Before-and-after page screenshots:
Segment Open
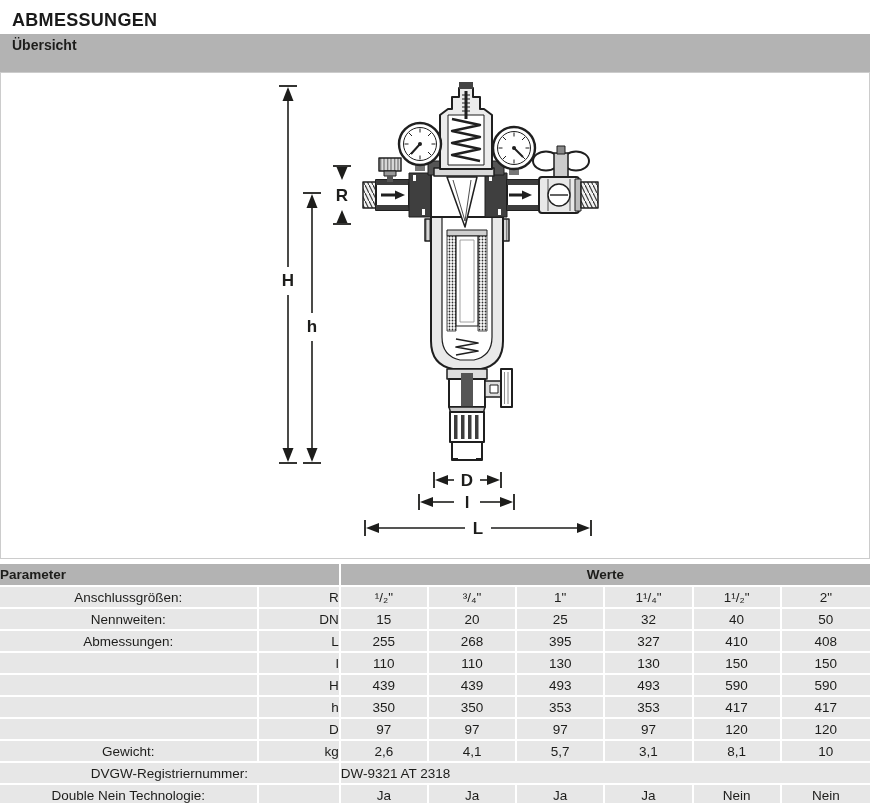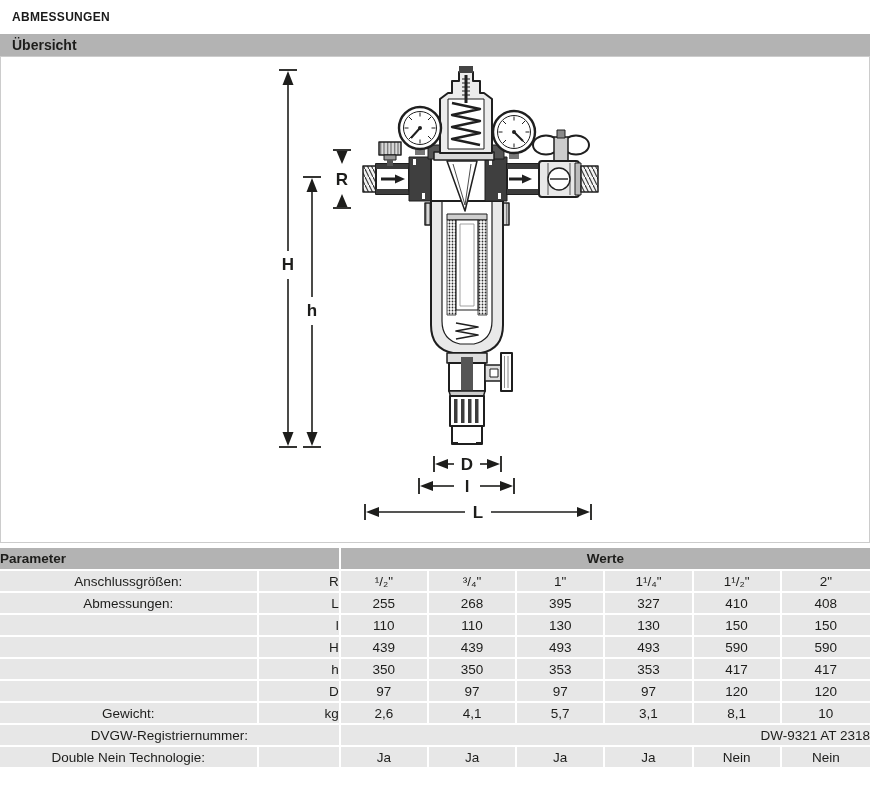--- a/index.html
+++ b/index.html
@@ -13,7 +13,7 @@
   .page { width: 870px; }
 
   .title {
-    font-size: 12px; font-weight: bold; letter-spacing: 0.3px;
+    font-size: 18px; font-weight: bold; letter-spacing: 0.3px;
     padding: 10px 0 0 12px; height: 32px; color: #1a1a1a;
   }
   .section-bar {

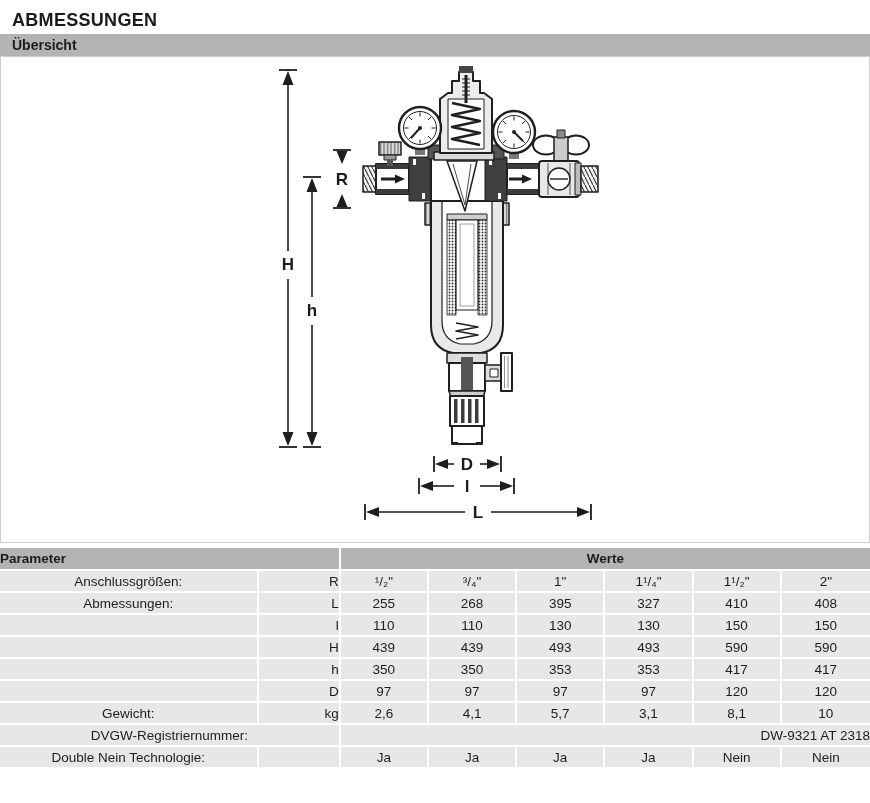--- a/index.html
+++ b/index.html
@@ -18,7 +18,7 @@
   }
   .section-bar {
     margin-top: 2px;
-    height: 22px; line-height: 22px;
+    height: 38px; line-height: 22px;
     background: #b3b3b3; color: #1d1d1b;
     font-size: 14px; font-weight: bold;
     padding-left: 12px;

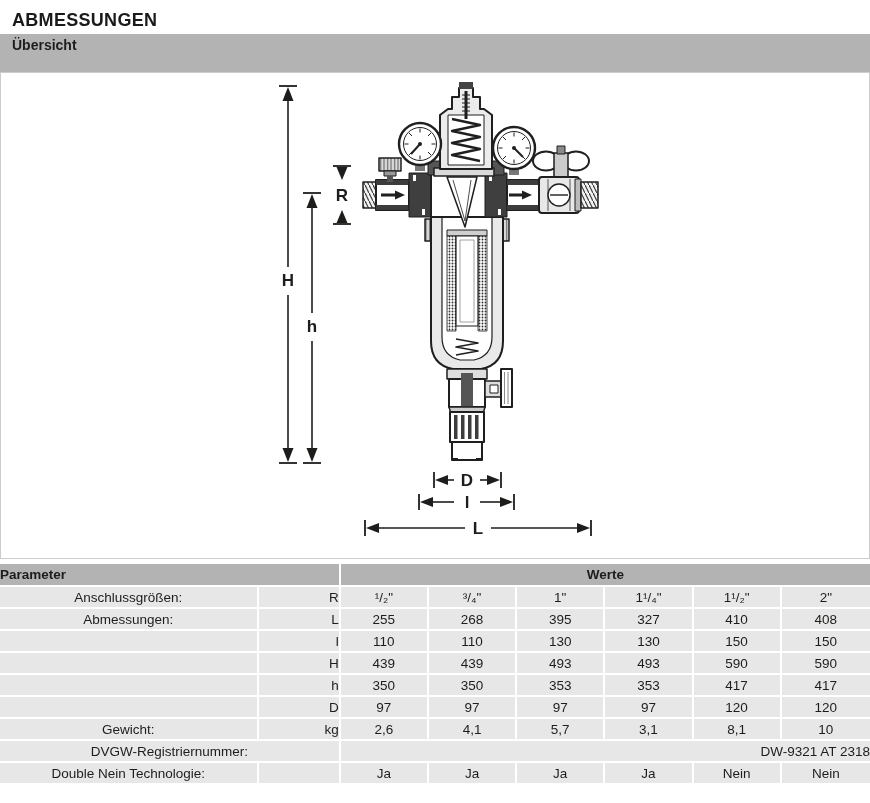--- a/index.html
+++ b/index.html
@@ -323,6 +323,16 @@
       <td class="val">2"</td>
     </tr>
     <tr>
+      <td class="lbl">Nennweiten:</td>
+      <td class="unit">DN</td>
+      <td class="val">15</td>
+      <td class="val">20</td>
+      <td class="val">25</td>
+      <td class="val">32</td>
+      <td class="val">40</td>
+      <td class="val">50</td>
+    </tr>
+    <tr>
       <td class="lbl">Abmessungen:</td>
       <td class="unit">L</td>
       <td class="val">255</td>

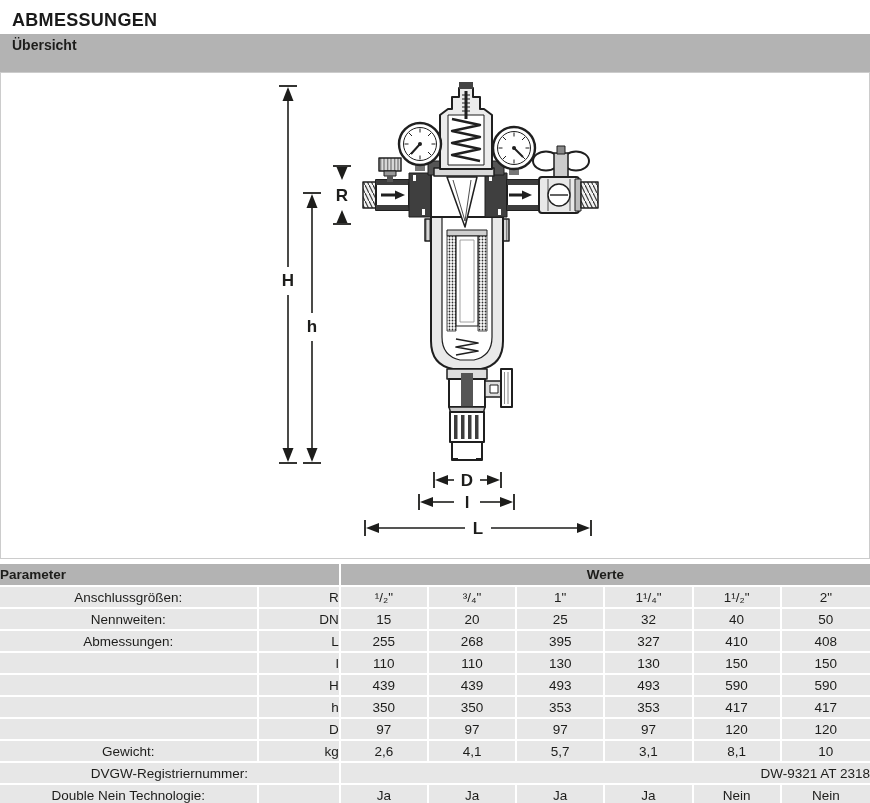--- a/index.html
+++ b/index.html
@@ -60,7 +60,7 @@
   td.lbl  { text-align: center; padding-left: 12px; }
   td.unit { text-align: right; padding-right: 18px; }
   td.val  { text-align: center; }
-  td.span-val { text-align: right; }
+  td.span-val { text-align: left; }
 </style>
 </head>
 <body>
Segment Closed
### Assignment
Look through the records and copy down every line that holds "class".

### Output below
       <td class="val">2"</td>
+      <td class="lbl">Nennweiten:</td>
+      <td class="unit">DN</td>
+      <td class="val">15</td>
+      <td class="val">20</td>
+      <td class="val">25</td>
+      <td class="val">32</td>
+      <td class="val">40</td>
+      <td class="val">50</td>
       <td class="lbl">Abmessungen:</td>
       <td class="unit">L</td>
       <td class="val">255</td>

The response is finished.